For command-line usage, see the CLI Guide with complete reference, examples, and troubleshooting.

Documentation

CLI Guide - Command-line interface reference
Contributing Guide - Development setup and contribution workflow
AutoSubs-App README - Technical architecture and code organization
Resolve Integration - DaVinci Resolve integration architecture and development
Adobe Extension - Adobe Premiere Pro/After Effects integration details

[!TIP] I highly recommend checking out DeepWiki for asking questions and understanding the codebase.

Integrations

AutoSubs can run as a standalone subtitle generator, connect directly to DaVinci Resolve, or communicate with Adobe Premiere Pro and After Effects through the bundled CEP extension.

Select a Preset Style	Or create your own

What's New in v3.5

Transcription: Voice Activity Detection, multiple models (Whisper/Parakeet/Moonshine), improved speaker diarization, and built-in translation.

Editing & UI: Free-text subtitle editing with auto-timing, transcript history, 6 new UI languages, and custom titlebar.

DaVinci Resolve: Animated caption macro with per-word highlighting, preset system, marker-based word timing, and instant conflict detection.

Bug Fixes (v3.5.1): Formatting improvements, Resolve export corrections, Model Manager recovery, and Linux stability fixes.

Supported Models

AutoSubs ships with several local transcription model families.

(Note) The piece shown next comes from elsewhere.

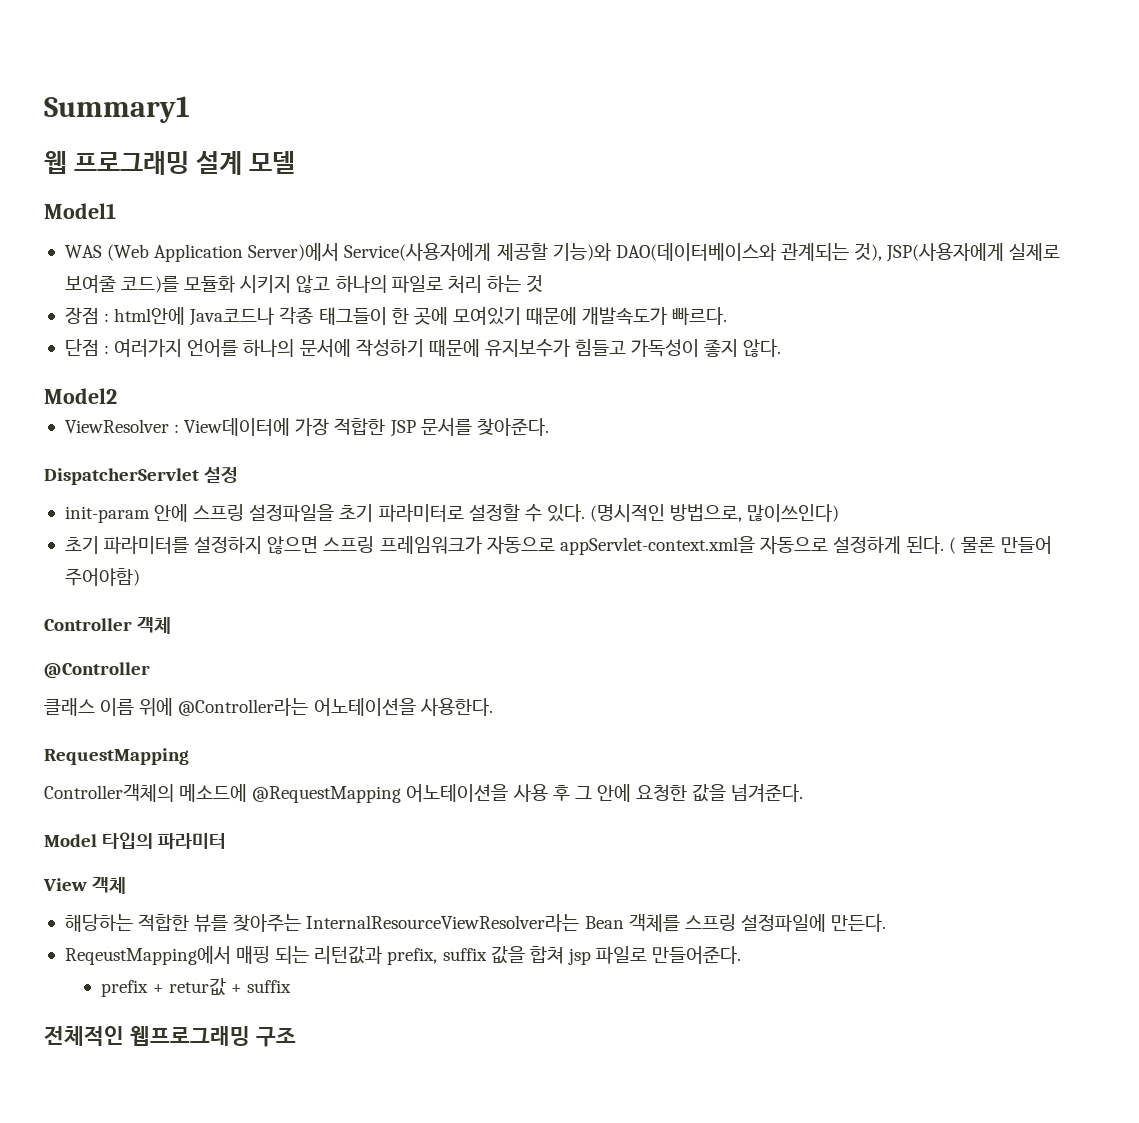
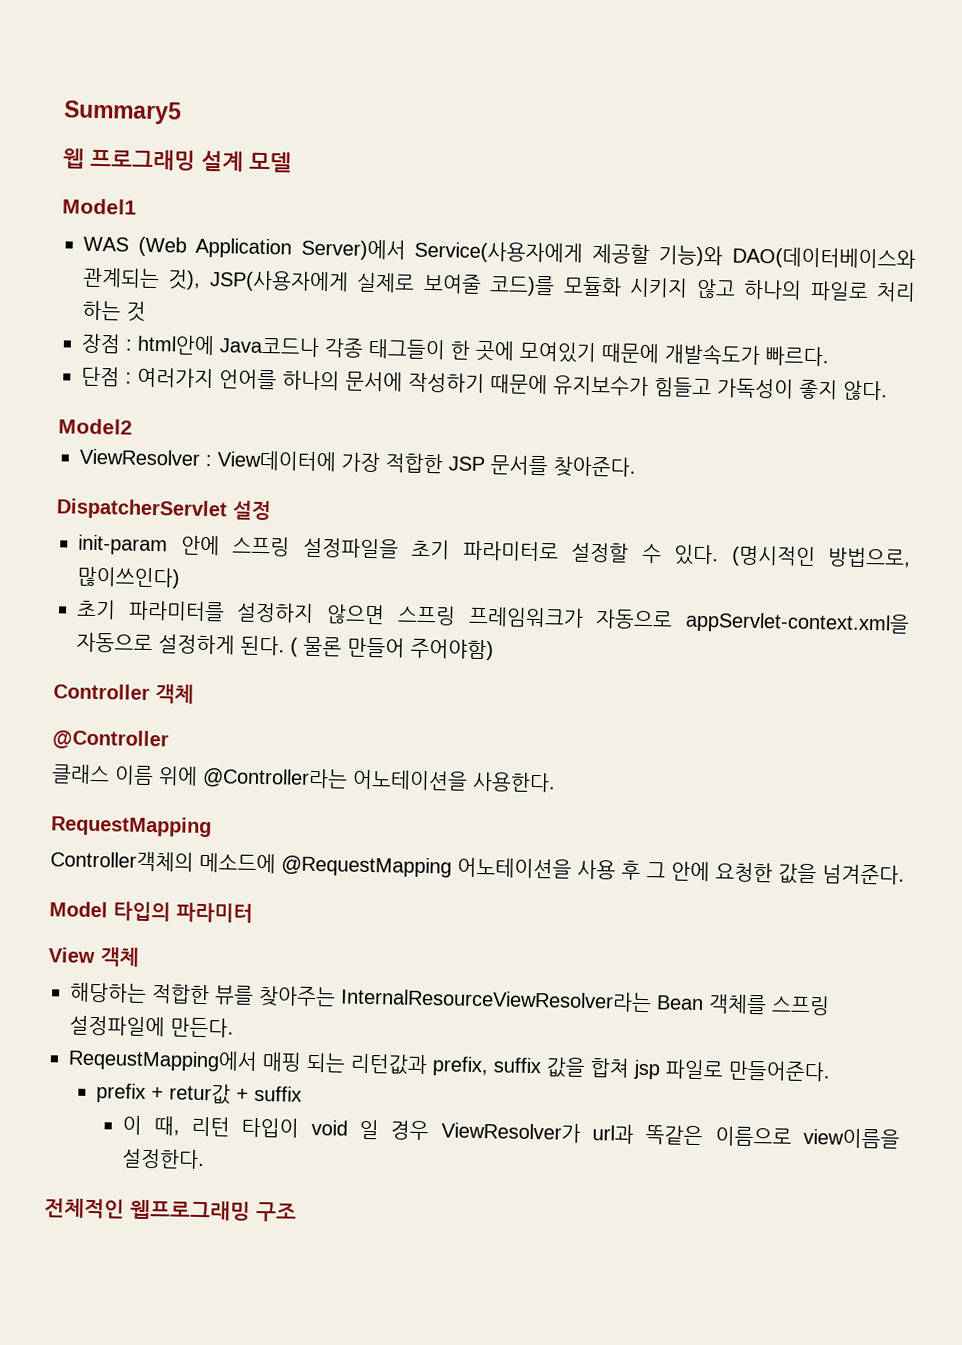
[44,96,190,123] Summary1 -> [63,100,182,125] Summary5
(291, 986) none -> [122,1115,901,1149] [121,1148,206,1170] // 이 때, 리턴 타입이 void 일 경우 ViewResolver가 url과 똑같은 이름으로 view이름을 설정한다.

All run fully on-device — nothing is sent to the cloud. Models are downloaded on demand from the in-app Model Manager.

Accuracy is a relative 1–4 rating within AutoSubs (higher is better). Sizes and RAM figures are approximate.

Whisper

OpenAI's Whisper, via whisper-rs (GGML). Each size is available in a multilingual variant and an .en English-only variant (the .en models are slightly more accurate on English audio).

Model	Size	RAM	Languages	Accuracy
tiny / tiny.en	80 MB	1 GB	Multilingual / English	★
base / base.en	150 MB	1 GB	Multilingual / English	★
small / small.en	480 MB	2 GB	Multilingual / English	★★
medium / medium.en	1.5 GB	5 GB	Multilingual / English	★★★
large-v3-turbo	1.6 GB	6 GB	Multilingual	★★★
large-v3	3.1 GB	10 GB	Multilingual	★★★★

Moonshine

Useful Sensors' Moonshine, via ONNX Runtime. The tiny English model is quantized; the language-specific tiny variants and the base model are float-precision.

Model	Size	RAM	Language	Accuracy
moonshine-tiny	60 MB	1 GB	English	★
moonshine-tiny-ar	120 MB	1 GB	Arabic	★★★
moonshine-tiny-zh	120 MB	1 GB	Chinese	★★★
moonshine-tiny-ja	120 MB	1 GB	Japanese	★★★
moonshine-tiny-ko	120 MB	1 GB	Korean	★★★
moonshine-tiny-uk	120 MB	1 GB	Ukrainian	★★
moonshine-tiny-vi	120 MB	1 GB	Vietnamese	★★★
moonshine-base	200 MB	1 GB	English	★★

Parakeet

NVIDIA's Parakeet-TDT-0.6B-v3 (int8 ONNX). Fast and accurate, with support for 25 European languages plus Russian and Ukrainian.

Model	Size	RAM	Languages	Accuracy
parakeet	700 MB	2 GB	25 languages (EU + RU + UK)	★★★★

SenseVoice

Alibaba's SenseVoice (int8 ONNX). Compact and well-suited to CJK audio.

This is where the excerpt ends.